At the Law Offices of David E Oles, LLC, we help businesses handle their various transactions. Organizations typically structure their internal and external affairs through written contracts. Our Alpharetta business attorney has 20 years of experience helping draft a broad array of contracts that may be needed in daily business, or in making major structural changes. Whether you are drafting a contract, compiling a lease agreement, creating an intellectual property agreement, or are dealing with any other type of business transaction, we are here to assist you!
We handle the following types of business transactions:
- Bailments – A bailment is created when the physical possession and control of something of value is transferred from the owner to a third party. Bailments can be intended or unintended and can subject the bailee to liability for failing to take adequate care of the items in question.
- Contract Drafting – Care must be given to the terms of a contract. There are legal requirements for enforceability of contracts generally, and of particular provisions such as limits of liability. Other contracts, such as releases given upon termination, have specific requirements determined by statute or regulation. Careless drafting can subject the parties to unexpected liability and unpredictable consequences.
- Contract Review – Contracts should be reviewed to be sure they are clear, complete, meet legal requirements, and accurately reflect the intention of the parties to the contract. Careless drafting can result in unenforceable contracts, or unexpected liability.
- Lease Agreements - Lease agreements involve the transfer of possession and use of property for a limited period of time.
- Mergers and Acquisitions – A combination of companies is called a merger. Acquisitions are made by company looking to buy other companies for purposes of growth, strategic acquisition of key assets, and other reasons. Special rules may apply to mergers in terms of tax consequences, legal formality and governmental filings. State and federal laws require notices in certain cases to employees and other affected parties. Combinations that affect competition may need to be approved by the Federal Trade Commission.
- Recapitalization - Corporations may change their structure from time to time. Recapitalizations generally involve restructuring a company’s debts and assets, or capital structure.
- Sale of a business – Sales of a business typically require a stock or asset sale agreement, depending on whether the assets or the ownership shares are to be sold. Each form has different tax treatment and is designed to accomplish a different goal. Parties seeking to eliminate continuing liability will often elect to use an asset purchase. When a party intends to acquire the business with all debts, assets, and ongoing operations, a stock purchase may be used. These are complicated transactions that demand experienced counsel for advice and proper structuring.

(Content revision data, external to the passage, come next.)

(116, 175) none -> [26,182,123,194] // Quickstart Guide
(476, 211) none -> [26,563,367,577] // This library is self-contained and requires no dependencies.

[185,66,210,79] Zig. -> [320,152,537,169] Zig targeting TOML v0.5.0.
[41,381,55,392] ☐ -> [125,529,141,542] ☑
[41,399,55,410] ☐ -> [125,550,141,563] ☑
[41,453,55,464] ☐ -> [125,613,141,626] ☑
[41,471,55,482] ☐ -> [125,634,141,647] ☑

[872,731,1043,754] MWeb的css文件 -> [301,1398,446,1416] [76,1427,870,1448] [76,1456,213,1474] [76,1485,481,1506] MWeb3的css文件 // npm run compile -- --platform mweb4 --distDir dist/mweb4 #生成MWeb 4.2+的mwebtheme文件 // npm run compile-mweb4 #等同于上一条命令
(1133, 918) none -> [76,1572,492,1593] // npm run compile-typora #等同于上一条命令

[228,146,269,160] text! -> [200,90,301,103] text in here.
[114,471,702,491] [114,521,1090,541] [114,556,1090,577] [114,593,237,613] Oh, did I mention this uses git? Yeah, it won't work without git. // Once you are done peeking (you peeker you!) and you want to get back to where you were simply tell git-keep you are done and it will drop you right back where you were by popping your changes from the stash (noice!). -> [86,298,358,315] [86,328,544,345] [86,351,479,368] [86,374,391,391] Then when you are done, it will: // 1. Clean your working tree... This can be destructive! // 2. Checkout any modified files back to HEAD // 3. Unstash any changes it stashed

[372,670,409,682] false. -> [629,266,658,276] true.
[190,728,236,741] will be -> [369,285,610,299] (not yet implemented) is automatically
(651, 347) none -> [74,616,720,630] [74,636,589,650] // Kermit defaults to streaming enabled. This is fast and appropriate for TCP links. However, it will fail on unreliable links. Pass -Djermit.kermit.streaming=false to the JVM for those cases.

- Purchase of a Business – Purchase of a business is the mirror image of a sale. Purchases can either be asset purchases, where the buyer takes only some or all of the assets without any liabilities, or they can be stock purchases, where the buyer will purchase the shares or member interests of the company from its existing owners.
- Employment Agreements – Typically companies will retain key individuals such as officers with employment agreements that set out the length of engagement, duties, and terms of compensation. Employment agreements typically include “restrictive covenants” limiting the employee's ability to compete with the company during and after his employment ends. Courts are typically hostile to such provisions since they tend to limit competition and individual’s ability to work. Structuring such provisions must be done carefully in order for them to be enforceable.
- Manufacturing Agreements – Individuals and companies desiring to have products produced may enter into manufacturing companies that have the capabilities to produce the products.
- Service Agreements – These contracts set out the terms under which a buyer purchases the services of the seller. Key terms include the scope of activities, the term, the compensation, and liability and indemnification.
- Technology Agreement & Software Agreements – These agreements set forth the requirements for the software to be coded, and the terms of compensation. They also clarify ownership of the raw and compiled code, and the concepts embodied in the code. Closely related are escrow agreements, whereby software owners or creators agree to store a complete copy of the code, with documentation, to be released on certain specific circumstances.
- Web Hosting Agreement - These agreements set out terms and “service levels” (commitments for certain service standards) to be met where one party agrees to host and run another party’s website on its servers.
- ASP Agreements – ASP agreements set out terms under which a third party may host software or functionality for another party. These are sometimes referred to as “cloud” services because they store and run at a site remote to the user.
- Intellectual Property Agreements – Parties dealing with art, music, programming, and other creative assets enter into agreements establishing the terms of ownership, permitted use, and compensation for use.
- Confidentiality Agreements – Confidentiality agreements set our protection for the disclosure of confidential information that, if it falls into the wrong hands, may result in loss for the owner. Confidentiality agreements may contain limitations on scope of coverage, about permitted use and disclosure, return of information and length of time the obligations apply.
- Telecommunications Agreements – Parties interested in purchasing and selling conventional telephone, wireless, and internet services may enter into telecommunications agreements establishing the services to be provided, the terms of compensation, length of term, liability and other key issues. Telecom agreements may also contain service levels for “up time” commitments and other issues.